The authors determined the amount by weight that each participant consumed of each food and analyzed what percentage of the amount presented at the meal was consumed. I'm sure you won't be surprised to know that increasing the portion size by 1/3 meant the participants ate about 25% more of the meal overall. On the other hand, when the portion sizes were increased by 2/3, the participants ate an extra 34% - and the same was true for when the portion sizes were doubled. When they looked at the consumption of the lower energy density foods as a group and compared it to the group of higher energy density foods, the women tended to eat the same proportion of each at each meal regardless of the serving size.
What's interesting, though, is that the amount consumed of individual foods did not increase the same amount: between the standard portion and the doubled portion, the participants ate about 22% more mac and cheese but 60% more of the broccoli. In fact, in post-meal interviews the participants indicated which foods were most healthful and which they liked the best - and the authors found that even though the subjects knew that the lower energy density foods were better for them, they did not change the proportion of the lower- vs. higher energy density foods they ate when the servings were larger. Indeed, in general the greatest increases in the amount consumed were in the foods the participants liked the best (I guess people do like broccoli, after all).

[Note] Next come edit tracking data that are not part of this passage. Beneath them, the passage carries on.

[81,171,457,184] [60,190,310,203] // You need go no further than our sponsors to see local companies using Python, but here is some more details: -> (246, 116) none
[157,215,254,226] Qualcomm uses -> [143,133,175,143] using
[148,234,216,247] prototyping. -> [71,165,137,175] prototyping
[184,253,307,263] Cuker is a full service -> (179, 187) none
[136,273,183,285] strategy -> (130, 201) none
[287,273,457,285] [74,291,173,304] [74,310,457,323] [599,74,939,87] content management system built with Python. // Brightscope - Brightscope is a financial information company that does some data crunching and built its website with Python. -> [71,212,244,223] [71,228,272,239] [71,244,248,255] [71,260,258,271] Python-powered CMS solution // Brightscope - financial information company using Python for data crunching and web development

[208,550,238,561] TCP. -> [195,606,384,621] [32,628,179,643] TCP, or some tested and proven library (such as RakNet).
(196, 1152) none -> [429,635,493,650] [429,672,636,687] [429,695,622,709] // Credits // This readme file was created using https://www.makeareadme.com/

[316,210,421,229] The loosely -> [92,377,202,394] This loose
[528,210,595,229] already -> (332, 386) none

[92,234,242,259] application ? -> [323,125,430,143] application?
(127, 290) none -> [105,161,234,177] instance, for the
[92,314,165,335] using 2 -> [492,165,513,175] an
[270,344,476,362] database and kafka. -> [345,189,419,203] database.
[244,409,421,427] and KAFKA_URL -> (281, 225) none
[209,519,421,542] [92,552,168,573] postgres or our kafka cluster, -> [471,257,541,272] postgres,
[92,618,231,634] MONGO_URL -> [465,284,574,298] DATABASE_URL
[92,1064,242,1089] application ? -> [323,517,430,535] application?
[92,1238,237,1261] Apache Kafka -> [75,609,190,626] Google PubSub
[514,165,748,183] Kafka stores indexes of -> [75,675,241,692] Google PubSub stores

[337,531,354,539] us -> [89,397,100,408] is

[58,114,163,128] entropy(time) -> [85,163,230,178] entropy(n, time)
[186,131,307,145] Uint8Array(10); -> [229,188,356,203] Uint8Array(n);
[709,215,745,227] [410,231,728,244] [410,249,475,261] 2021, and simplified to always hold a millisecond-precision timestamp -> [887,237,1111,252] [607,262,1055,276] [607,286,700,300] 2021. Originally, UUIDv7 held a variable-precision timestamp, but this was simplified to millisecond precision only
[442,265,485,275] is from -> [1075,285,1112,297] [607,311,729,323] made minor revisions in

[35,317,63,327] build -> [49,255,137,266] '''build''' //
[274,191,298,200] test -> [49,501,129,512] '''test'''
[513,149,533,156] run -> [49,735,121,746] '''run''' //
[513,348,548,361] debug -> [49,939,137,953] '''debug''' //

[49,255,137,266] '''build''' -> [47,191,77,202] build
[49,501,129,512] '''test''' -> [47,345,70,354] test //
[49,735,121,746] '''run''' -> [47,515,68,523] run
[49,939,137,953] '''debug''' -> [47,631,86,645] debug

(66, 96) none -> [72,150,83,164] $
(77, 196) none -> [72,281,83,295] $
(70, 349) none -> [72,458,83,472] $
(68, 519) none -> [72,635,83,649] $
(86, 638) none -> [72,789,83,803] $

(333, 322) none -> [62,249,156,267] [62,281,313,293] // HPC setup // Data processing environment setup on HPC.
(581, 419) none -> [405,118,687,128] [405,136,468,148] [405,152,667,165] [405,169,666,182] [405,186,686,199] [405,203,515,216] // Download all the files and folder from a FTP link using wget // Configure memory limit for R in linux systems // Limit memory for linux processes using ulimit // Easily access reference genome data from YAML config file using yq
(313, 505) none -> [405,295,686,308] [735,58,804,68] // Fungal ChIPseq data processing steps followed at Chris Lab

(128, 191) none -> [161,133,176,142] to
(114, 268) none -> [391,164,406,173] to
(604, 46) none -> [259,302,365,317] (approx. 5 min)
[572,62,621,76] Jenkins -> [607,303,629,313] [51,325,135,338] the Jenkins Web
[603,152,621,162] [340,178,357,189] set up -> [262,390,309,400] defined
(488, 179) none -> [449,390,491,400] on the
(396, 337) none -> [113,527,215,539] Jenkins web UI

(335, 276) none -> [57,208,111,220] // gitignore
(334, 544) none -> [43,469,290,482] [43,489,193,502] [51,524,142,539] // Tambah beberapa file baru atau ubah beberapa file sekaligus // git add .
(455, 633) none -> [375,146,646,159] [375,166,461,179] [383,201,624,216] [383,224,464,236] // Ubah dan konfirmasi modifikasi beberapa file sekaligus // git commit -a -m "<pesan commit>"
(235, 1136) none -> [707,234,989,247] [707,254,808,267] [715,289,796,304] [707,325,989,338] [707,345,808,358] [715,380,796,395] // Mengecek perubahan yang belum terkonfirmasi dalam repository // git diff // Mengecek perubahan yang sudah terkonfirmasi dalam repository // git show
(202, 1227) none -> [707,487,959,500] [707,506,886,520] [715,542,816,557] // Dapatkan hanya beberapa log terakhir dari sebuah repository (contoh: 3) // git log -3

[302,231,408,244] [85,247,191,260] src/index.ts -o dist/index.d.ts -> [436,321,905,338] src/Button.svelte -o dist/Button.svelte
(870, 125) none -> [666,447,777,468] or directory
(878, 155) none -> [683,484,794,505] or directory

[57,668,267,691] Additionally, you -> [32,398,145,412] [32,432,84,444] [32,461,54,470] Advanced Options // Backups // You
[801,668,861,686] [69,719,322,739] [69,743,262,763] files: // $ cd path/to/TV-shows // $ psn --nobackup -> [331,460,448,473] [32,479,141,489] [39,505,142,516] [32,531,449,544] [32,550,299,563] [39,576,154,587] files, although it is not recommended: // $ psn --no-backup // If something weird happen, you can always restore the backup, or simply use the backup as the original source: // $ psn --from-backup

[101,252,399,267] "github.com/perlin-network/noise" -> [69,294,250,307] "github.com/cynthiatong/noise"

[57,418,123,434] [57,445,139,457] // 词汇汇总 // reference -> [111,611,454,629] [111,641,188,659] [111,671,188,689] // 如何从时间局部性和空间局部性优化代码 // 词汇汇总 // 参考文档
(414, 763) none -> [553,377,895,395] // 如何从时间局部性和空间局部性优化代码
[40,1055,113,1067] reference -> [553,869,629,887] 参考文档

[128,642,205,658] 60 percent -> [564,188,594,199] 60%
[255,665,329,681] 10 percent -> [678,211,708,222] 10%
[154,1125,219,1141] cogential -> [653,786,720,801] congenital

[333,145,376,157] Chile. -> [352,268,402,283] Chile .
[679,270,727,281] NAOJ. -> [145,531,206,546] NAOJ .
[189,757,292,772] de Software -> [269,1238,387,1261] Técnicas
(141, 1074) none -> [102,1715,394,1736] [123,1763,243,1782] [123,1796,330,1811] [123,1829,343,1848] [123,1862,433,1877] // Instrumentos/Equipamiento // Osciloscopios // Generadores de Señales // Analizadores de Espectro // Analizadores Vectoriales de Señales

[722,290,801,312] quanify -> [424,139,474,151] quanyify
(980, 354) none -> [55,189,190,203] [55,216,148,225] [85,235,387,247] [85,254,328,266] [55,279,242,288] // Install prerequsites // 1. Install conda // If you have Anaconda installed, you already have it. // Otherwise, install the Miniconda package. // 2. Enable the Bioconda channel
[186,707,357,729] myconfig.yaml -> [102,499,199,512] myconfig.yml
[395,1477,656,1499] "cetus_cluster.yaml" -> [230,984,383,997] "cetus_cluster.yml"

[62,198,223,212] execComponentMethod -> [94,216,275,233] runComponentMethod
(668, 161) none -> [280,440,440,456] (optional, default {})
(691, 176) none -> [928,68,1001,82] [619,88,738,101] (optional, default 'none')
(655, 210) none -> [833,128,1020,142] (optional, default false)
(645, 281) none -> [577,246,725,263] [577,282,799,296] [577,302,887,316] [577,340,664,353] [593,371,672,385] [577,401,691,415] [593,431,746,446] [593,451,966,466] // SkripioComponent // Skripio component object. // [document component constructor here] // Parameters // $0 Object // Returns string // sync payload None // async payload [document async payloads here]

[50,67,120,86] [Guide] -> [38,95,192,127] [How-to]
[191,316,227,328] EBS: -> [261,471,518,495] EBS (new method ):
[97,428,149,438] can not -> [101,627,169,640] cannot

Regardless of how much the women ate, they all reported feeling the same level of fullness after each meal. That's a good indication that if you aren't knowingly depriving yourself, you're likely to be just as satisfied with a smaller portion as a larger one. So if you're working on your weight, load up your plate with larger portions of foods that are low in energy density, like vegetables and fruit, and keep a closer eye on the portion sizes of higher energy density foods.